Я замолчал. У меня опять возникло глупое чувство, что я наговорил лишнего. Он-то, конечно, просил рассказать ему об отце, но не я ведь им был! А с другой-то стороны, все, что я знал о его родителях, так или иначе, было связано и с моими переживаниями. Будь мне все равно, разве не было бы по-другому?
* * *
– Так что же там все-таки случилось? – спросил Матвей.
– Не знаю, – ответил я, не поднимая на него взгляда, – этого я не помню. Точнее, я не помню ничего такого, что могло бы пролить на это свет. Хотя, знаешь, мне вообще иногда казалось, что я был, мягко скажем, подслеповатым товарищем. Про мою квартиру тоже, насколько я потом слышал, ходили разные слухи, хотя я им и не верил. Я не был хорошим хозяином, даже близко нет, но и совсем произвола тоже не устраивал. Мы никогда не устраивали никаких скандалов, никогда не слушали музыку по ночам, не пели песни и уж тем более, не плясали. За все время, пока я жил один, на меня ни разу не жаловались соседи. А с некоторыми так и вообще я был в хороших отношениях, а вот что бывало в моей квартире, если мне приходилось надолго уезжать – остается только гадать. Но я всегда надеялся на благоразумие своих друзей, хотя оно их временами подводило.
Говорить мне было сложно, хотя я прекрасно понимал, что без этого разговора находиться в этой квартире будет совершенно невозможно. Не знаю, что чувствовал Матвей, но было видно, что нервничает, хотя суетиться он перестал.
– Мы долго думали. Мы – это мы с Колесниковым, но думали все-таки по отдельности: как я говорил, мы перестали друг другу доверять. А однажды, было дело, даже подрались, но это так, глупости. В общем, судя по тому, как после новогодней ночи развернулись отношения между твоими родителями, мы решили, что ничего между ними не было: иначе просто не понятно, почему твой отец вдруг начал избегать общения с твоей мамой. Но мы всего этого не знали, и для нас эти новогодние каникулы стали настоящей пыткой. Тем более, что не было ни сил, ни желания ничего делать для подготовки к зимней сессии. И так продолжалось до рождественского сочельника.

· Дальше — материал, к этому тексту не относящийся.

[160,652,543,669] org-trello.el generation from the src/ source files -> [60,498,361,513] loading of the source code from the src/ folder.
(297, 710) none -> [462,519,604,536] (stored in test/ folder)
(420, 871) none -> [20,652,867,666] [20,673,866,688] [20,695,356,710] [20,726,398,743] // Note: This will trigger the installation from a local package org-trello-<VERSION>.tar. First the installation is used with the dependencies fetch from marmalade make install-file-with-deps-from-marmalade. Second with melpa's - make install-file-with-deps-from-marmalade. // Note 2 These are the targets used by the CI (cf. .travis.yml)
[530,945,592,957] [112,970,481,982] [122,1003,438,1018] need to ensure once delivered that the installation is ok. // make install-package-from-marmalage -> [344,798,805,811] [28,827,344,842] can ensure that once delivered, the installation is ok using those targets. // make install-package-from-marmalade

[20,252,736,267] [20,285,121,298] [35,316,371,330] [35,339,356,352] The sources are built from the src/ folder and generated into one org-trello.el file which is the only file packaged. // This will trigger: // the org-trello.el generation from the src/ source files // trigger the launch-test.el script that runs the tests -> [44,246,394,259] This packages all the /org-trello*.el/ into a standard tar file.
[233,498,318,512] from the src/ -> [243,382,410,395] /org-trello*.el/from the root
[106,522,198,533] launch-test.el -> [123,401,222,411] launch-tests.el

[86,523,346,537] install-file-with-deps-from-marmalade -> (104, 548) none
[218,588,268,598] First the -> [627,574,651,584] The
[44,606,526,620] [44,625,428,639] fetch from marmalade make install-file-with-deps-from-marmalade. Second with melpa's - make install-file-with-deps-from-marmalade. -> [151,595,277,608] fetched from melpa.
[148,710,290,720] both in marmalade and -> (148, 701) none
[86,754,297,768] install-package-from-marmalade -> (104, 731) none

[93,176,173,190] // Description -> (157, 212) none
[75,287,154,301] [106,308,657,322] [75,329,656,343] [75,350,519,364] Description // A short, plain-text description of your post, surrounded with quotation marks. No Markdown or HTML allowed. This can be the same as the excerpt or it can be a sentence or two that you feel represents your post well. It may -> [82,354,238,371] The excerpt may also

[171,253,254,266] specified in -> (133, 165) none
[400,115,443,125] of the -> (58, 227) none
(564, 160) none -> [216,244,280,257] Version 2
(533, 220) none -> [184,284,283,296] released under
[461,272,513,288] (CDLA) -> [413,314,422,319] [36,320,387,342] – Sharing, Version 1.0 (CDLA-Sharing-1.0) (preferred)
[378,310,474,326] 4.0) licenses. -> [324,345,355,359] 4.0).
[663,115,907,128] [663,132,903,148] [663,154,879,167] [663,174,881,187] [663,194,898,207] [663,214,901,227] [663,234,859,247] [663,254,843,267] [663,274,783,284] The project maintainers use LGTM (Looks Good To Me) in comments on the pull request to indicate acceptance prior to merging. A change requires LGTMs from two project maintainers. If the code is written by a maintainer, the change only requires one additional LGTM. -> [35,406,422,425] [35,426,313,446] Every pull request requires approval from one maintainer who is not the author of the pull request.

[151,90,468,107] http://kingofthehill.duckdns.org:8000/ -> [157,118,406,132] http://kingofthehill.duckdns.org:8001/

Те дни я помню до мельчайших деталей, хотя новогодняя неделя в целом прошла как в тумане. Пять дней я приходил в себя, настроение было настолько скверное, что не хотелось даже попытаться развеяться – все дни я просидел за компьютерными играми, отрываясь только на короткие вылазки за продуктами. Питался сладостями и копченой говядиной – хотя есть особенно и не хотелось. Похмельная выдалась неделька. Ну, а шестого января я проснулся и вовсе после обеда – засиделся накануне до утра – пол ночи смотрел, как играют пылинки в просвете настольной лампы. День был пасмурный, за окном наступила оттепель, было ветрено и беспокойно. Людей на улице было мало: ветер задувал под одежду, свистел в подъездах, раскачивал фонари и ветки. В такую погоду в душе поселяется совершенно особенная тоска, но для меня в тот момент переживать ее дома в одиночестве казалось совсем невыносимым. На одной улице, недалеко от университетской площади, мне невзначай встретился Пинегин. Он был навеселе в компании подвыпивших товарищей – они играли в снежки, громко смеялись, в общем, вели себя как дети. Точно не помню, сколько их было – знаю лишь, что там были ребята с курса твоего отца – я их часто видел в университете на своем первом курсе. В общем, ничего странного в их поведении не было: мы поздоровались, обменялись любезностями с Пинегиным и разошлись – мне не хотелось задерживаться в его обществе. А странности начались, когда я пришел домой: не раздеваясь я прошел в комнату и плюхнулся на диван. Чуть-чуть отогрелся и ткнул ногой системный блок, чтобы завести компьютер, сбросил пальто, кинул шапку с шарфом на кресло и увидел сообщение от твоей мамы.
– Что было за сообщение?
– Твоя мама спрашивала, знаю ли я, где Пинегин, и все ли с ним в порядке. Я ответил, что с ним все хорошо, и что я видел его в компании сокурсников полтора часа назад. Дословно разговора я уже не помню, но смысл был в том, что после нового года Алексей неизвестно куда запропастился и не выходил на связь, не отвечал на звонки и сообщения, в общем, как сквозь землю провалился. Такого поворота событий я не ожидал, но и доходить до меня начало не сразу. Только ближе к ночи в душу закралось сомнение. Конечно, пролить свет на все эти вопросы мог только твой отец, но мне совершенно не хотелось с ним говорить, к тому же, я был уверен, что он не ответит на мой звонок. Как бы то ни было, я решил повременить с выяснением отношений, подождать, пока закончатся праздники, и жизнь снова вступит в свое привычное трезвое русло. Эта история послужила прологом к нашему с твоей мамой общению в интернете, хоть и началось оно не с самых приятных разговоров.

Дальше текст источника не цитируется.